The reset button appears to be stuck for Pompey as well. In fact, he may actually be regressing after looking unstoppable last season, storming through the minor-league system with a .317 batting average between three levels and seemingly finding his place in the majors with a .320 (8 for 25) batting average and four extra-base hits in his final seven games last September.

But for as bad as he looked as the Blue Jays' starting center fielder this April, batting .193 in 83 at-bats, he has been even worse against Triple-A pitching, batting .188 in 80 at-bats -- and with only two extra-base hits.

He seems to be an emotional performer and admitted to playing scared in April, so maybe this slump is entirely self-inflicted. But clearly, he's not just pausing to catch his breath here. He'll need some time to regain the big club's trust, more than I have outside of long-term keeper leagues.

Micah Johnson, 2B, White Sox

Finally, some reason for hope. Johnson has gone to the minors and done exactly what he needed to do reclaim the starting second base job.

OK, that's not entirely true. Poor defense cost him the job, and I'm not sure 12 games is enough for him to change that reputation. But certainly, he has only helped his case by batting .304 (14 for 46) with a .389 on-base percentage in those 12 games. And most encouraging to Fantasy owners, he already has four stolen bases.

His lack of stolen bases may have been the bigger disappointment than his defense in his first stint in the majors. And it wasn't a case of you-can't-steal-first-base. He reached base at a .333 clip, mostly on singles, and yet he stole just three bases in 27 games for an 18-steal pace over a 162-game season.

Clearly, he can still run, so he should still be on your radar in Rotisserie leagues for whenever the White Sox decide they can live with him at second base. Carlos Sanchez isn't giving them much of a choice, batting just .175 (10 for 57) with a .454 OPS in 18 games.

Kennys Vargas, 1B, Twins

While some of these players have struggled upon returning to the minors, Vargas has gone the more typical route of reminding the Twins why he's too good to be there, batting .333 (13 for 39) with three home runs in 11 games at Triple-A -- a level he actually skipped the first time around.

The problem is he may still not be good enough for the majors.
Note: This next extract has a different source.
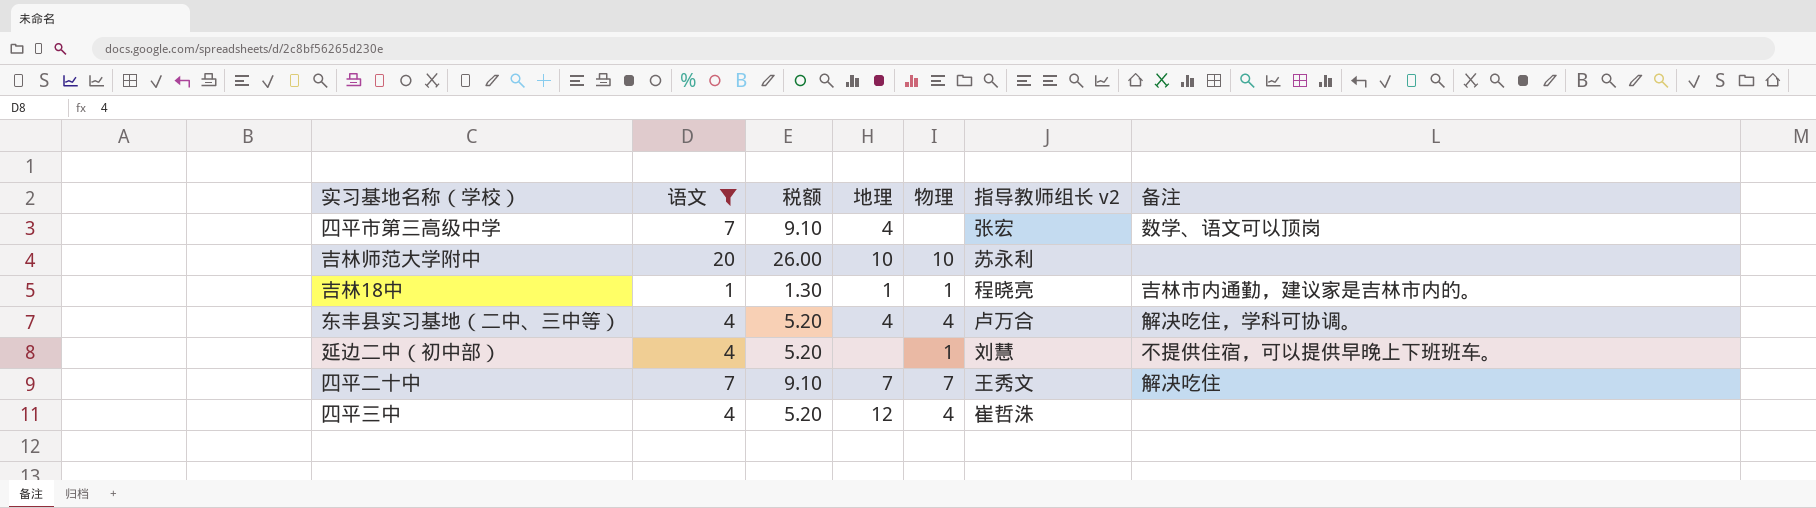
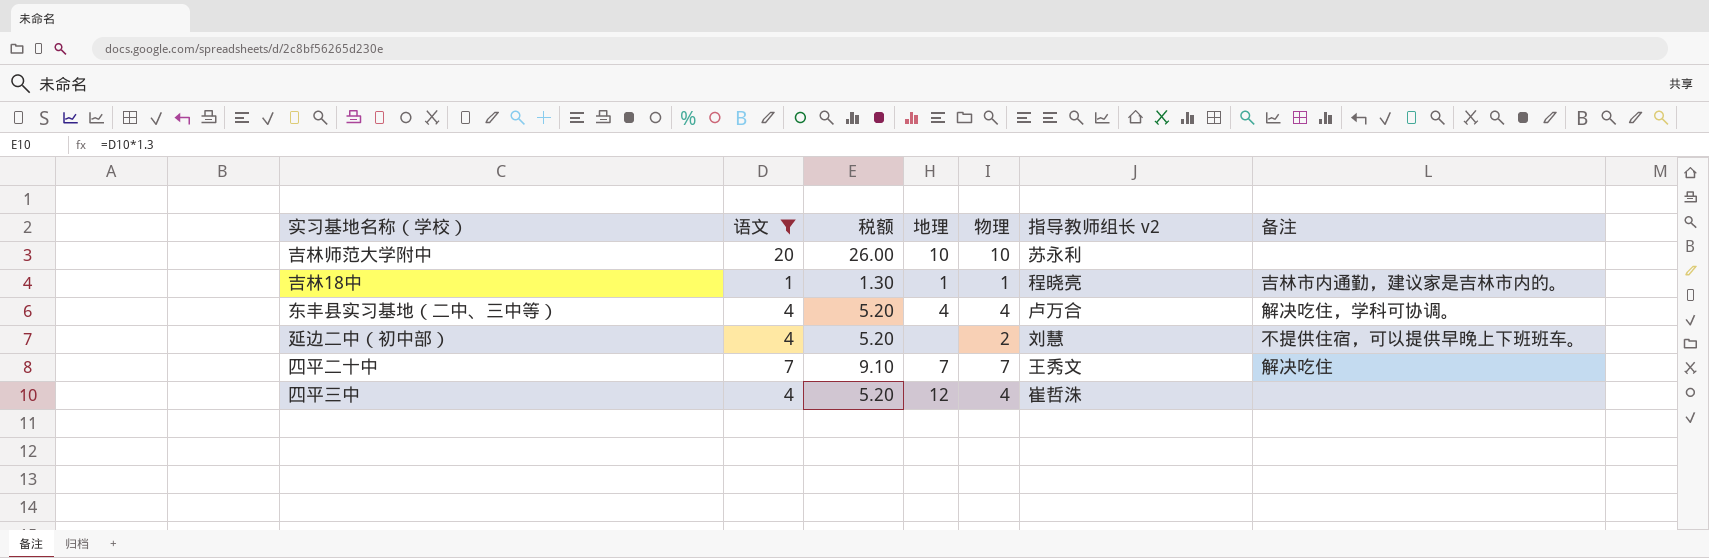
row 四平市第三高级中学: 7 | 9.10 | 4 | none | 张宏 | 数学、语文可以顶岗 -> none
延边二中（初中部） | 物理: 1 -> 2

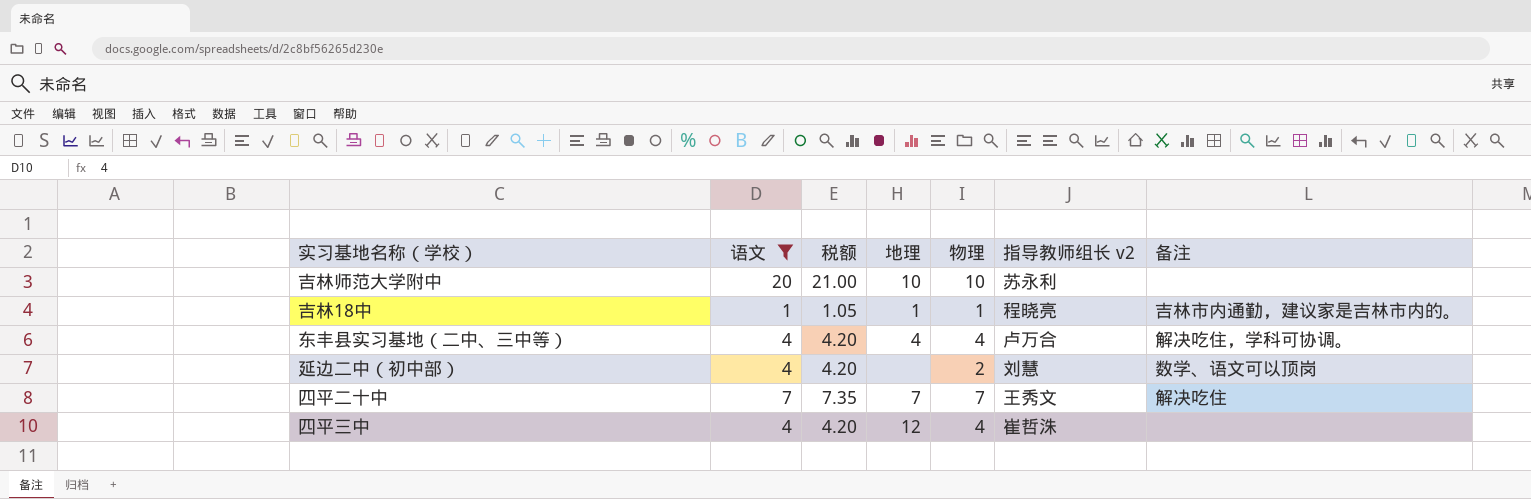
column 税额 | formula: [语文] * 1.3 -> [语文] * 1.05
延边二中（初中部） | 备注: 不提供住宿，可以提供早晚上下班班车。 -> 数学、语文可以顶岗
His peripherals the last two years -- particularly the strikeout and walk rates -- are ghastly, and his .319 BABIP at the time of his demotion suggests he doesn't have much room to improve his batting average without an increase in power. And since catching the league by surprise with nine home runs in his first 45 games last year, he hasn't demonstrated much power, batting .223 with three home runs in 130 at-bats.

Vargas was easy to tout as an overlooked prospect back when simply breaking into the majors was the goal, but now he needs to prove he can stick. Because his power potential isn't quite on the level of a Kris Bryant or Joey Gallo, you can count me among the skeptics.

Even if the Twins announced they were bringing him back tomorrow, I wouldn't bother with him outside of AL-only leagues.